§ **What is required**: Below are the entries; give again exactly the lines from the one mentioning "left: 12px; top: 5px;" through the one mentioning "background: linear-gradient(#eceadd, #dedbcb);", inclusive.

(Stored items)
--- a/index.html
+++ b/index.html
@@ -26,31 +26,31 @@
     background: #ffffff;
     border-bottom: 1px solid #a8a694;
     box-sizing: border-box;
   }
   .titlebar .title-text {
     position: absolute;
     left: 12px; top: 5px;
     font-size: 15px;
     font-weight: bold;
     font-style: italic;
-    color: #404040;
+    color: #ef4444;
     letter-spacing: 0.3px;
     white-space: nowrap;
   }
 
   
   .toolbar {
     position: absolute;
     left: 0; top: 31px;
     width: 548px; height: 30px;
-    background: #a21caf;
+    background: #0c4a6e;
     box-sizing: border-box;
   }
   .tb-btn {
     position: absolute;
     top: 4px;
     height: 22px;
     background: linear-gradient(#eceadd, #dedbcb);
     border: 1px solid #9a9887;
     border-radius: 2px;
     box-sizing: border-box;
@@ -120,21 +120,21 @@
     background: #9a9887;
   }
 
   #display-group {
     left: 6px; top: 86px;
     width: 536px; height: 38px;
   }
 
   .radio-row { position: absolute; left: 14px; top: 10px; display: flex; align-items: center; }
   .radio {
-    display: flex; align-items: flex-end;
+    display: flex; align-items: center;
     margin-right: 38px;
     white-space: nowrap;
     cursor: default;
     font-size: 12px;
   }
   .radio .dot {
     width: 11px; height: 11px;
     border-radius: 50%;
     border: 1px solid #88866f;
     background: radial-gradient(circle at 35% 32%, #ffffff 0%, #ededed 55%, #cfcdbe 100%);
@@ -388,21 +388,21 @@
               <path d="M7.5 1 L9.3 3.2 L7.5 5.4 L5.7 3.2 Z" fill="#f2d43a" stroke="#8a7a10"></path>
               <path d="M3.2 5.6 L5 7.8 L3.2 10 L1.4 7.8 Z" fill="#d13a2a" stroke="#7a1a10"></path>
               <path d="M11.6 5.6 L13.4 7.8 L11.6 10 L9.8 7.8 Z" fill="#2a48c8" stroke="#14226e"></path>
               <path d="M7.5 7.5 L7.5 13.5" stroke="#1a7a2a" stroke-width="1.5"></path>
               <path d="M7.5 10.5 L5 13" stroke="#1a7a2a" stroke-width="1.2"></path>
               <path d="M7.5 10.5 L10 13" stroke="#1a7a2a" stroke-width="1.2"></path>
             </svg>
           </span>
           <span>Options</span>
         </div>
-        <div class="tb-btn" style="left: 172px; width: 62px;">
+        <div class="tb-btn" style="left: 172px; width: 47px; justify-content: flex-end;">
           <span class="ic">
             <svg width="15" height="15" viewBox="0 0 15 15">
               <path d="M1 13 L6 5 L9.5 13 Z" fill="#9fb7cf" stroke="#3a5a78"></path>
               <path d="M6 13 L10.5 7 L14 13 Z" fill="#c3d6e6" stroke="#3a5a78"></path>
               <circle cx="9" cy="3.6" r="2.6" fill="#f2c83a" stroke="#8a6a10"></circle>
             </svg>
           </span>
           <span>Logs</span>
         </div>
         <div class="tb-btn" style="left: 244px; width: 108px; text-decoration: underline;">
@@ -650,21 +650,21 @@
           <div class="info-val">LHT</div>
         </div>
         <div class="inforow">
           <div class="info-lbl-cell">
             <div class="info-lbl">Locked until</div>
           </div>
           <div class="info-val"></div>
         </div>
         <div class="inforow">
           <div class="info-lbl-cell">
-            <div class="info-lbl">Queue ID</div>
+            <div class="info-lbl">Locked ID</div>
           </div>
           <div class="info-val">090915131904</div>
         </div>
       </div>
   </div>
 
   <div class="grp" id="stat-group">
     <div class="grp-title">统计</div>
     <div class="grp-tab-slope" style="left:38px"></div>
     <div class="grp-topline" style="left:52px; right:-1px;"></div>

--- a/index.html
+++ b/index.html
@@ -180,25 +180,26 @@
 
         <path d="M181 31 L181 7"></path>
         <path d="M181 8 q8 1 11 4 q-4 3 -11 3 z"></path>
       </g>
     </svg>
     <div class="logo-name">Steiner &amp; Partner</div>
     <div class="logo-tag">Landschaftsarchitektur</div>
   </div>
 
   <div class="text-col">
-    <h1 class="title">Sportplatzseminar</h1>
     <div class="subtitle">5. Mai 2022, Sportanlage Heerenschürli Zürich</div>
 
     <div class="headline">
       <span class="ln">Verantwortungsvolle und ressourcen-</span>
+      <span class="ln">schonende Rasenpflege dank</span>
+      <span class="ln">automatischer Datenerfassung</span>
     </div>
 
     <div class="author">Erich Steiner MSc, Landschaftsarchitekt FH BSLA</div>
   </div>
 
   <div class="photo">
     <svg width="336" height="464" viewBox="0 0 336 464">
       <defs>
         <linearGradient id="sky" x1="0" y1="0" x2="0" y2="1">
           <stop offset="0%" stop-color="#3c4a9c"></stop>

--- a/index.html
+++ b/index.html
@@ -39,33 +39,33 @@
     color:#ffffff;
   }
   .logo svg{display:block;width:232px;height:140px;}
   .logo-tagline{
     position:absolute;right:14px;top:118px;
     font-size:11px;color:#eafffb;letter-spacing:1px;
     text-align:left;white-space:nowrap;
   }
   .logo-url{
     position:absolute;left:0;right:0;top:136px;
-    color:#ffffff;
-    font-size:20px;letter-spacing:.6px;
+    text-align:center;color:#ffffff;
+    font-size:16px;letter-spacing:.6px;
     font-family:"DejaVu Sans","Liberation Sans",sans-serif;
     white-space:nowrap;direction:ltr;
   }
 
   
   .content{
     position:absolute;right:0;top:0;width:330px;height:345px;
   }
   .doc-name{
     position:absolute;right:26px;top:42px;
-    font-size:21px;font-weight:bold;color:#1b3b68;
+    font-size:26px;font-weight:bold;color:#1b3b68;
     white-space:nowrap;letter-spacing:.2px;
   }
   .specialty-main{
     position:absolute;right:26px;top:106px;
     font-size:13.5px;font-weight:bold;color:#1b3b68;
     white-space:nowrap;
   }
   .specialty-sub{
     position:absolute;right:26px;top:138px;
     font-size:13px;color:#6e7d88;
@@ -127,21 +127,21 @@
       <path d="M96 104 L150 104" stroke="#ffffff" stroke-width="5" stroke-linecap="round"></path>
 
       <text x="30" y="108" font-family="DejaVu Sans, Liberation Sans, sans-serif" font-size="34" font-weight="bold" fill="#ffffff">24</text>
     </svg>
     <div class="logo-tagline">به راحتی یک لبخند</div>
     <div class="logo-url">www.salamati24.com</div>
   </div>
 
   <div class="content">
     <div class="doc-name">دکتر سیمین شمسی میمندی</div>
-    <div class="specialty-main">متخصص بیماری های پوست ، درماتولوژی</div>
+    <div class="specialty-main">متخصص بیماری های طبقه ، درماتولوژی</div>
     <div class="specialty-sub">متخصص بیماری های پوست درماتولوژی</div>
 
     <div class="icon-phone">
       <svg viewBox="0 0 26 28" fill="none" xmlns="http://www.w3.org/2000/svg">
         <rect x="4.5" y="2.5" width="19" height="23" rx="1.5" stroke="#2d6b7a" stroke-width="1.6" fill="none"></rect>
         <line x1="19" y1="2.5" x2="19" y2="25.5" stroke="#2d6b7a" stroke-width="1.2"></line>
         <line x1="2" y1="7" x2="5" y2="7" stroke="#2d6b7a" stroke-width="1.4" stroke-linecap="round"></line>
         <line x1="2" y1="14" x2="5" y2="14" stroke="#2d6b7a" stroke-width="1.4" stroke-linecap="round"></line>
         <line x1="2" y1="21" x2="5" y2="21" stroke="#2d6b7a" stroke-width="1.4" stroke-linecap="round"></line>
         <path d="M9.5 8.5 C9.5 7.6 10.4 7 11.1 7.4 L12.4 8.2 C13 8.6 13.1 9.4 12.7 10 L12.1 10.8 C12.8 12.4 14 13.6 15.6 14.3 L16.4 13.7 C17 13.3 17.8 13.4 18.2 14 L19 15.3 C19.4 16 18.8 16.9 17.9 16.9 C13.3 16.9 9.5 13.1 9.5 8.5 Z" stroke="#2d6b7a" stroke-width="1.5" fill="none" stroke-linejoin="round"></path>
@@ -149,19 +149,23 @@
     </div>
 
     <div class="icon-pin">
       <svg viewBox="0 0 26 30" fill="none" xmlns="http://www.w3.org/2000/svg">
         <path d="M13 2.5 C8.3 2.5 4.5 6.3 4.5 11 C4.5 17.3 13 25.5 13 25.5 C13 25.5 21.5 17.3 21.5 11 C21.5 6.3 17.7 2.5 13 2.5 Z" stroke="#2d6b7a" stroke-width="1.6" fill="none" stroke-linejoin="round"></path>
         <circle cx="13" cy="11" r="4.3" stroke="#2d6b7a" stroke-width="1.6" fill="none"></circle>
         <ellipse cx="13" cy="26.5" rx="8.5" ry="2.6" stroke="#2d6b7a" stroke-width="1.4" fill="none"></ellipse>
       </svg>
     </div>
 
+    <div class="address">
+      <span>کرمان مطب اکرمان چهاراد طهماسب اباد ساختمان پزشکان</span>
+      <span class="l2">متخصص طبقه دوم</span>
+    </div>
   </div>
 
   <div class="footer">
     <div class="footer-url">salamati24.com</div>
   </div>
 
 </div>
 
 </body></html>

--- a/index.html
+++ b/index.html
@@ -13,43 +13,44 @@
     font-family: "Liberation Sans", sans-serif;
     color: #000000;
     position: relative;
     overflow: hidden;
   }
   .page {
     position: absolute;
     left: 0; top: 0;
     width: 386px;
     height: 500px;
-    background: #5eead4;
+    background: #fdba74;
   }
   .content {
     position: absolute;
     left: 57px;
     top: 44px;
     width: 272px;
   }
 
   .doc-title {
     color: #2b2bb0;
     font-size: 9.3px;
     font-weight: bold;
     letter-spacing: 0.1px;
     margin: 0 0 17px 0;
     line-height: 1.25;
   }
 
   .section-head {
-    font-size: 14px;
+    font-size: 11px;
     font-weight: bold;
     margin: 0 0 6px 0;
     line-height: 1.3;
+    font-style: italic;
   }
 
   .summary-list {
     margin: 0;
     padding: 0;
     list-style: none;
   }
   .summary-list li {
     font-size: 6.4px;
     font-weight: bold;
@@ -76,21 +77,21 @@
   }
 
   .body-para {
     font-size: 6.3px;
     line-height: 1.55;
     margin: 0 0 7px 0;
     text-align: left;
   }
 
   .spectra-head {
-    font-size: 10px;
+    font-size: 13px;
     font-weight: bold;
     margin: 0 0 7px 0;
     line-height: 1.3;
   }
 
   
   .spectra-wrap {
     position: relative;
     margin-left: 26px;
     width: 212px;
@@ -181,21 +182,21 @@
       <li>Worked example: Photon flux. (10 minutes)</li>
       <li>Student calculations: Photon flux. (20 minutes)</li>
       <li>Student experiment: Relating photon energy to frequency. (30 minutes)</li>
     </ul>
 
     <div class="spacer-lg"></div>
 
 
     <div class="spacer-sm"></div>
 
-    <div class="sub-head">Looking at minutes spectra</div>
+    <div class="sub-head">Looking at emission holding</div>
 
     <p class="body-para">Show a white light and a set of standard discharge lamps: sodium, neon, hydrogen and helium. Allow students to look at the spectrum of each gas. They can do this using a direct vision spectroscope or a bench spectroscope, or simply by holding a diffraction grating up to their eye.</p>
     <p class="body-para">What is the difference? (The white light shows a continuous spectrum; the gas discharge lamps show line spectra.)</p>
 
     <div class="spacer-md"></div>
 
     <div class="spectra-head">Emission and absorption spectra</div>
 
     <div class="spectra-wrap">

§ **Output**:
     left: 12px; top: 5px;
     font-size: 15px;
     font-weight: bold;
     font-style: italic;
-    color: #404040;
+    color: #ef4444;
     letter-spacing: 0.3px;
     white-space: nowrap;
   }
 
   
   .toolbar {
     position: absolute;
     left: 0; top: 31px;
     width: 548px; height: 30px;
-    background: #a21caf;
+    background: #0c4a6e;
     box-sizing: border-box;
   }
   .tb-btn {
     position: absolute;
     top: 4px;
     height: 22px;
     background: linear-gradient(#eceadd, #dedbcb);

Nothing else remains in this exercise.